Однажды у Хенрика была вечеринка, когда его родители уехали на материк. Парни позвали Мону показать ей кое-что на сеновале. Мона с неохотой поддалась на уговоры. Хенрик не пошел, остался в кухне с двумя девушками, которые учились в гимназии в Висбю. Они спорили о достоинствах и недостатках ядерного топлива. Мона выпила, в самогонке недостатка не было. Она надеялась, что Хенрик захочет с ней поговорить. Он был не как все остальные. Это и пугало, и привлекало ее. Она фантазировала, как они доверительно друг с другом разговаривают. Он бы положил руку ей на плечо, показывая, что другие не входят в их круг. Она бы говорила только умные вещи, слова, полные знаний и мудрости. В ее мечтах на его лице было написано уважение и обожание. Действительность оказалась другой…

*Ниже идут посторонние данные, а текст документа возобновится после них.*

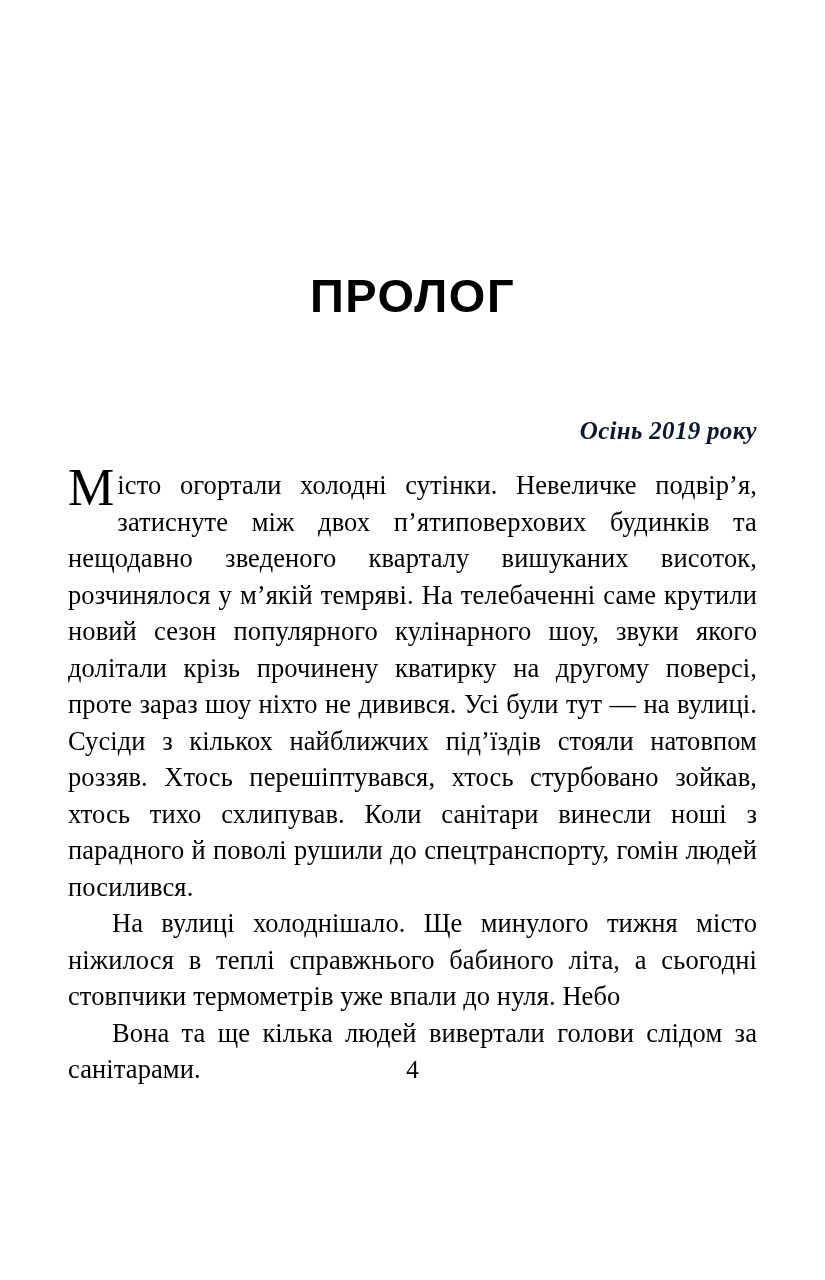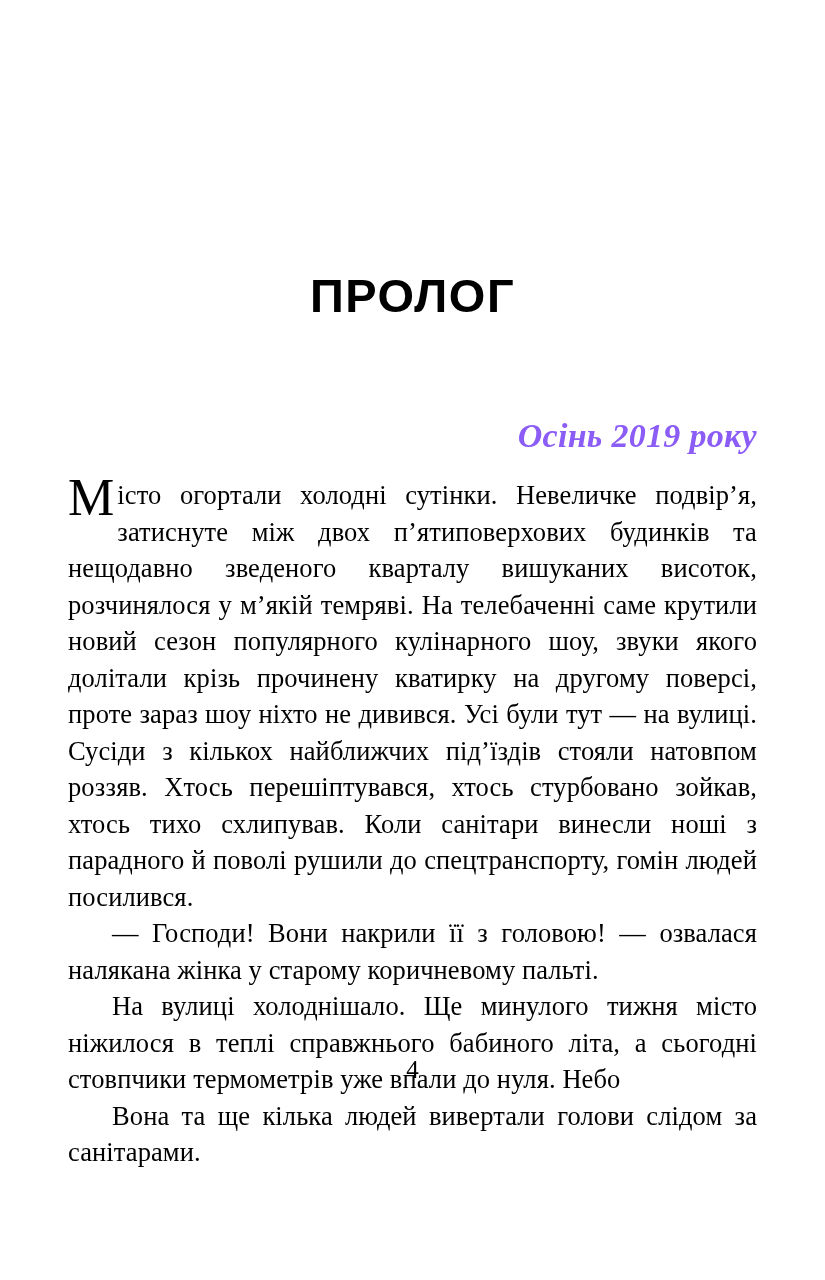--- a/index.html
+++ b/index.html
@@ -40,9 +40,9 @@
     font-family: "Liberation Serif", serif;
     font-style: italic;
     font-weight: bold;
-    font-size: 34px;
+    font-size: 25px;
     letter-spacing: 0.3px;
-    color: #8b5cf6;
+    color: #0f172a;
   }
   .body-block {
     margin-top: 22px;

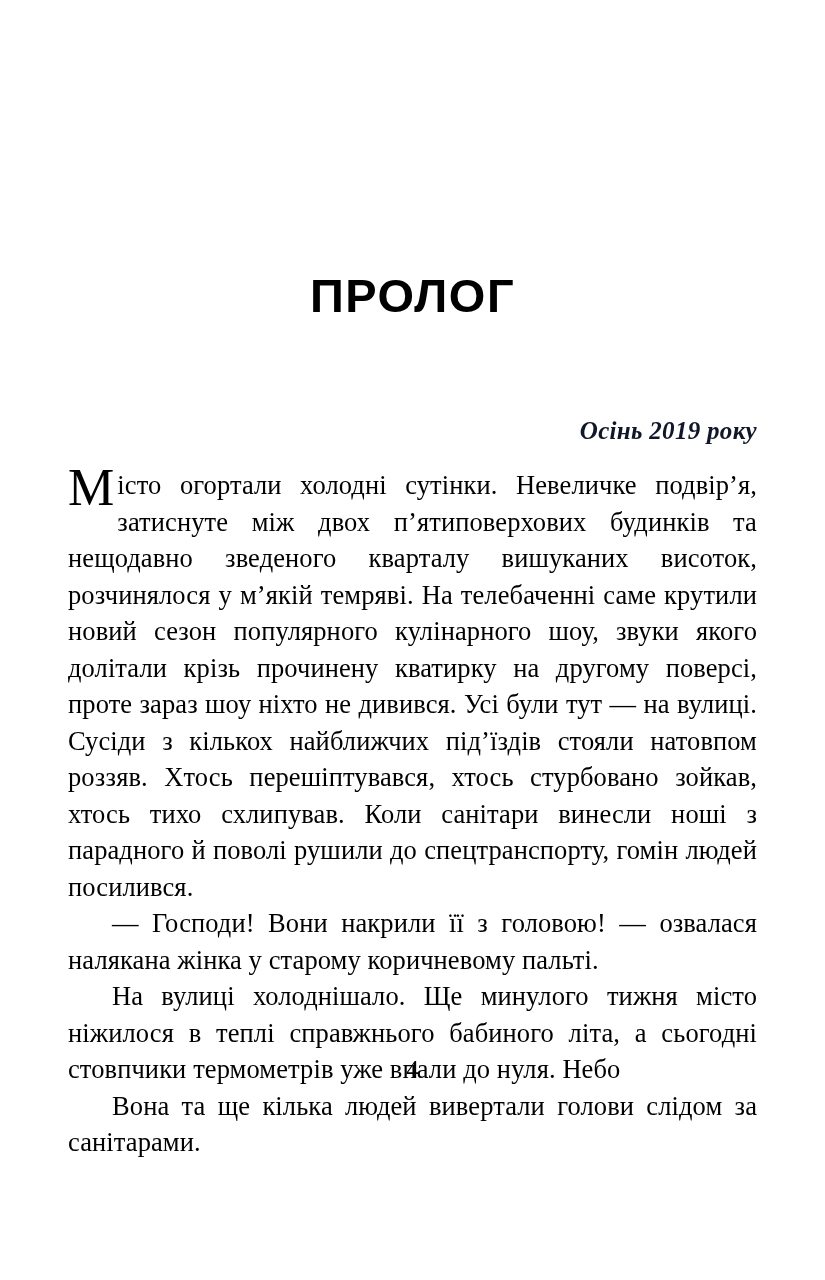--- a/index.html
+++ b/index.html
@@ -93,7 +93,6 @@
 
   <div class="body-block">
     <p class="para first"><span class="dropcap">М</span><span>істо огортали холодні сутінки. Невеличке подвір’я, затиснуте між двох п’ятиповерхових будинків та нещодавно зведеного кварталу вишуканих висоток, розчинялося у м’якій темряві. На телебаченні саме крутили новий сезон популярного кулінарного шоу, звуки якого долітали крізь прочинену кватирку на другому поверсі, проте зараз шоу ніхто не дивився. Усі були тут — на вулиці. Сусіди з кількох найближчих під’їздів стояли натовпом роззяв. Хтось перешіптувався, хтось стурбовано зойкав, хтось тихо схлипував. Коли санітари винесли ноші з парадного й поволі рушили до спецтранспорту, гомін людей посилився.</span></p>
-    <p class="para indent"><span>— Господи! Вони накрили її з головою! — озвалася налякана жінка у старому коричневому пальті.</span></p>
     <p class="para indent"><span>На вулиці холоднішало. Ще минулого тижня місто ніжилося в теплі справжнього бабиного літа, а сьогодні стовпчики термометрів уже впали до нуля. Небо</span></p>
     <p class="para indent"><span>Вона та ще кілька людей вивертали голови слідом за санітарами.</span></p>
   </div>

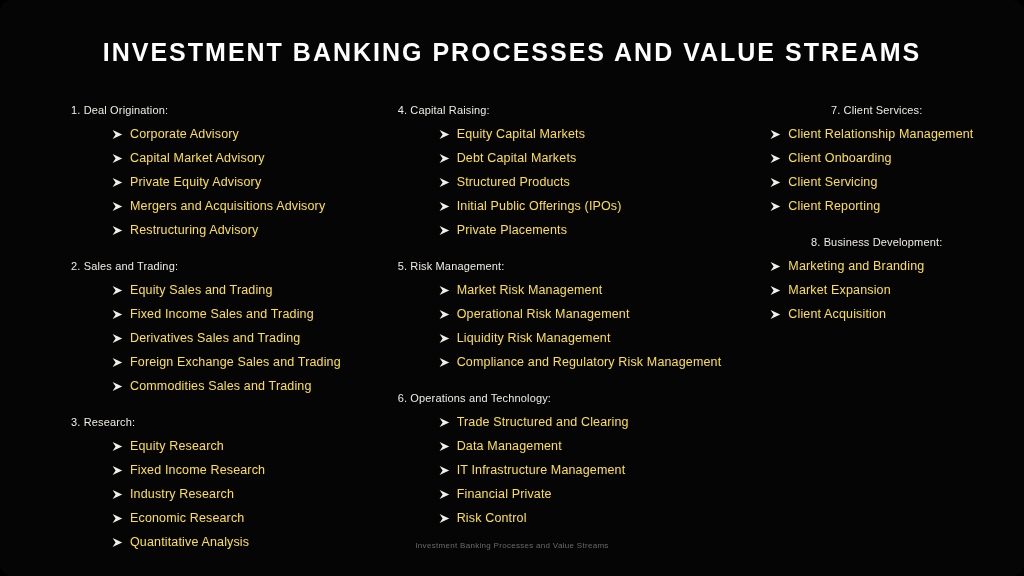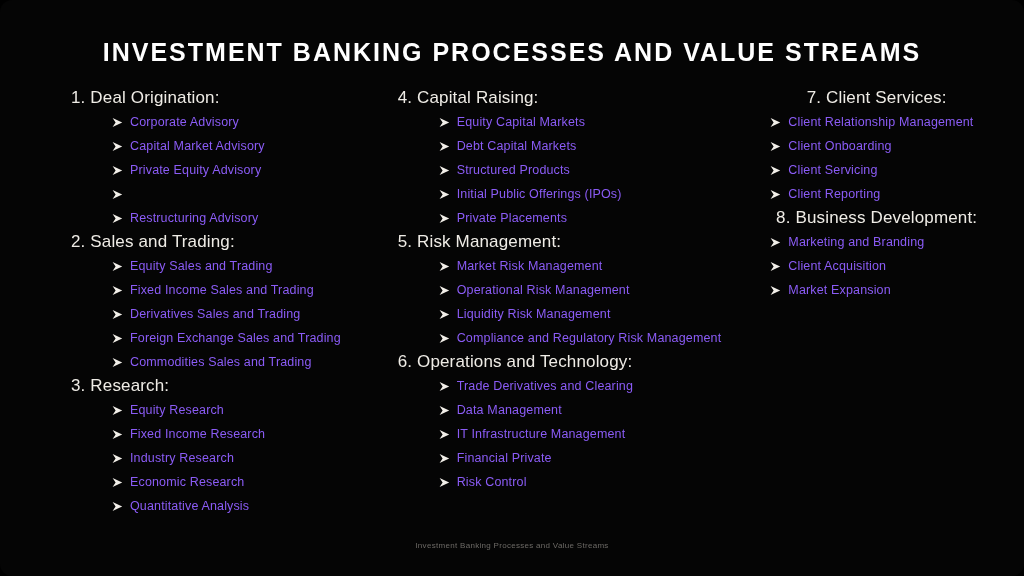--- a/index.html
+++ b/index.html
@@ -57,10 +57,11 @@
   .section-heading {
     height: 24px;
     line-height: 24px;
-    font-size: 17px;
+    font-size: 11px;
     color: #efece6;
     letter-spacing: 0.15px;
     white-space: nowrap;
+    margin-top: 12px;
   }
   .bullet-row {
     height: 24px;

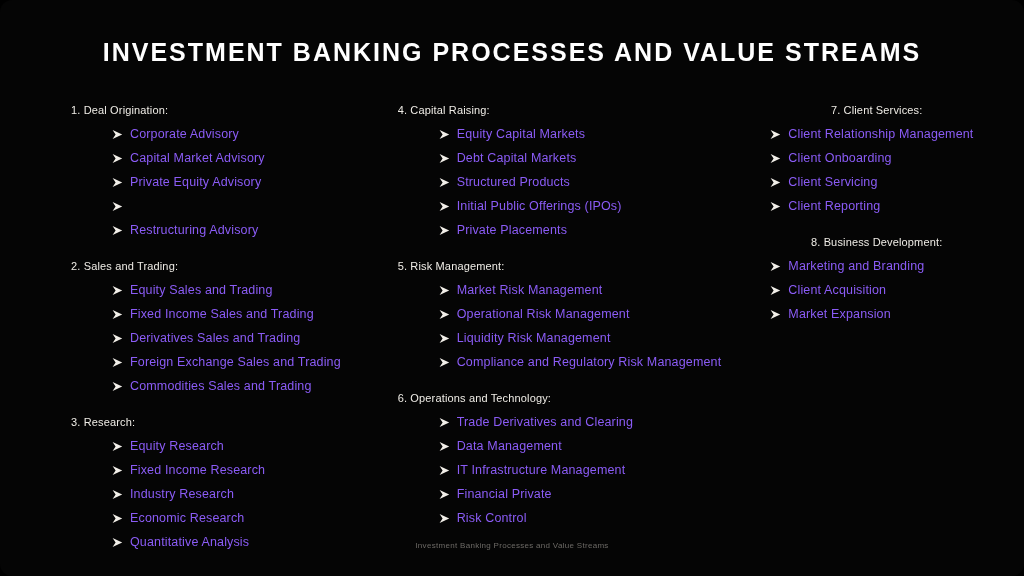--- a/index.html
+++ b/index.html
@@ -81,7 +81,7 @@
   .bullet-arrow svg { display: block; }
   .bullet-text {
     font-size: 12.5px;
-    color: #8b5cf6;
+    color: #fde047;
     letter-spacing: 0.15px;
   }
   #footer {

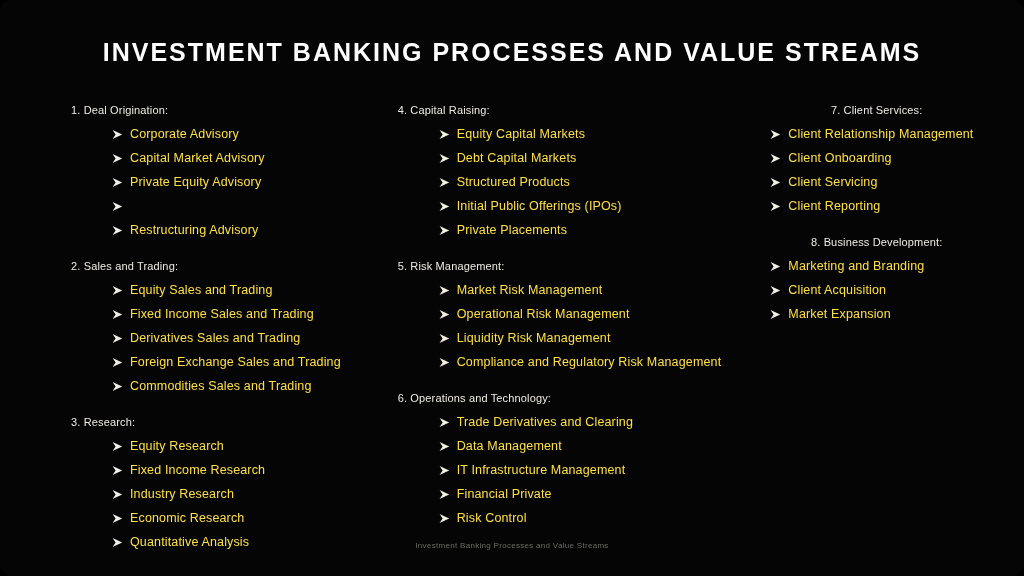--- a/index.html
+++ b/index.html
@@ -137,6 +137,7 @@
                 <path d="M0.6 1.1 L10.2 5.5 L0.6 9.9 L3.6 5.5 Z" fill="#f2efe9"></path>
               </svg>
             </span>
+            <span class="bullet-text">Mergers and Acquisitions Advisory</span>
           </div>
           <div class="bullet-row">
             <span class="bullet-arrow">

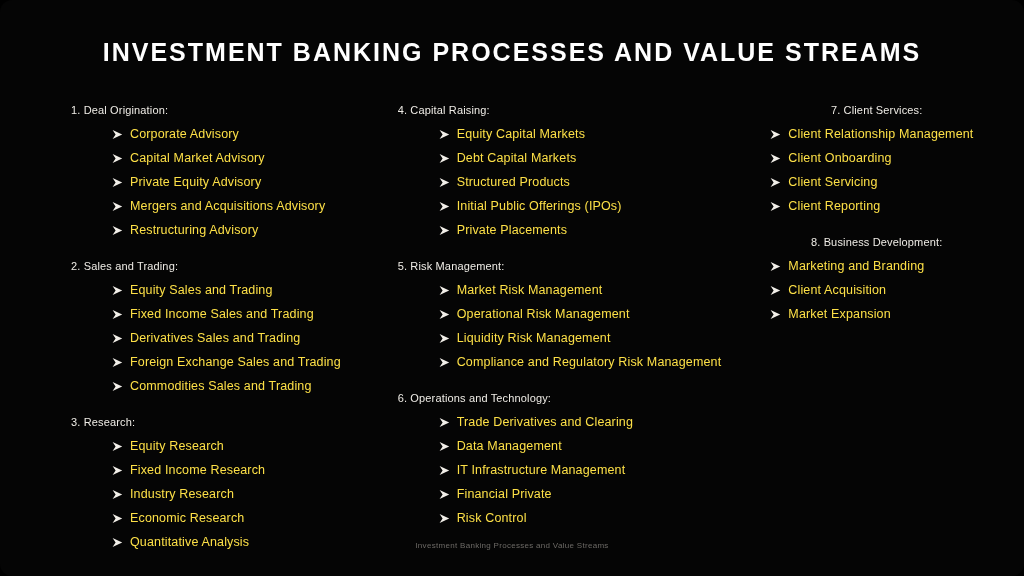--- a/index.html
+++ b/index.html
@@ -410,15 +410,15 @@
                 <path d="M0.6 1.1 L10.2 5.5 L0.6 9.9 L3.6 5.5 Z" fill="#f2efe9"></path>
               </svg>
             </span>
+            <span class="bullet-text">Market Expansion</span>
+          </div>
+          <div class="bullet-row">
+            <span class="bullet-arrow">
+              <svg width="11" height="11" viewBox="0 0 11 11" aria-hidden="true">
+                <path d="M0.6 1.1 L10.2 5.5 L0.6 9.9 L3.6 5.5 Z" fill="#f2efe9"></path>
+              </svg>
+            </span>
             <span class="bullet-text">Client Acquisition</span>
-          </div>
-          <div class="bullet-row">
-            <span class="bullet-arrow">
-              <svg width="11" height="11" viewBox="0 0 11 11" aria-hidden="true">
-                <path d="M0.6 1.1 L10.2 5.5 L0.6 9.9 L3.6 5.5 Z" fill="#f2efe9"></path>
-              </svg>
-            </span>
-            <span class="bullet-text">Market Expansion</span>
           </div>
         </div>
       </div>

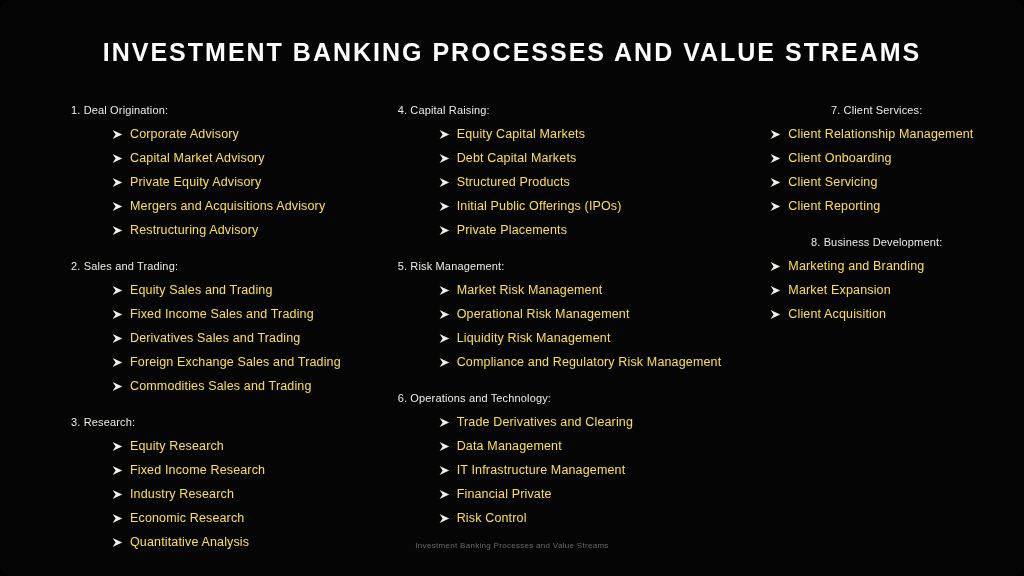--- a/index.html
+++ b/index.html
@@ -322,7 +322,7 @@
                 <path d="M0.6 1.1 L10.2 5.5 L0.6 9.9 L3.6 5.5 Z" fill="#f2efe9"></path>
               </svg>
             </span>
-            <span class="bullet-text">Trade Derivatives and Clearing</span>
+            <span class="bullet-text">Trade Structured and Clearing</span>
           </div>
           <div class="bullet-row">
             <span class="bullet-arrow">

Когда она встала в дверях, Вильхельм подошел сзади, обнял ее за грудь и повлек за собой. Почему бы и нет? Что она могла сказать о ядерном топливе? Мысли вязли в алкоголе. Она слишком поздно увидела ухмыляющиеся рожи парней, слишком поздно поняла, что случится там, в сене. Она была такая пьяная, что им не пришлось даже держать ее за руки. Перед ней проплывали потные, возбужденные рожи. Толчки пронизывали тело, а у нее не было ни сил, ни желания сопротивляться. Голоса вокруг бормотали, смеялись, отдавались эхом в расплывающемся тумане боли и тяжести. Затем пришла темнота.
Утром Хенрик нашел ее на сеновале в полубессознательном состоянии. Ее вырвало на новую белую блузку и новую юбку. Мона сжалась от стыда и закрыла лицо ладонями: не хотелось, чтобы он ее видел.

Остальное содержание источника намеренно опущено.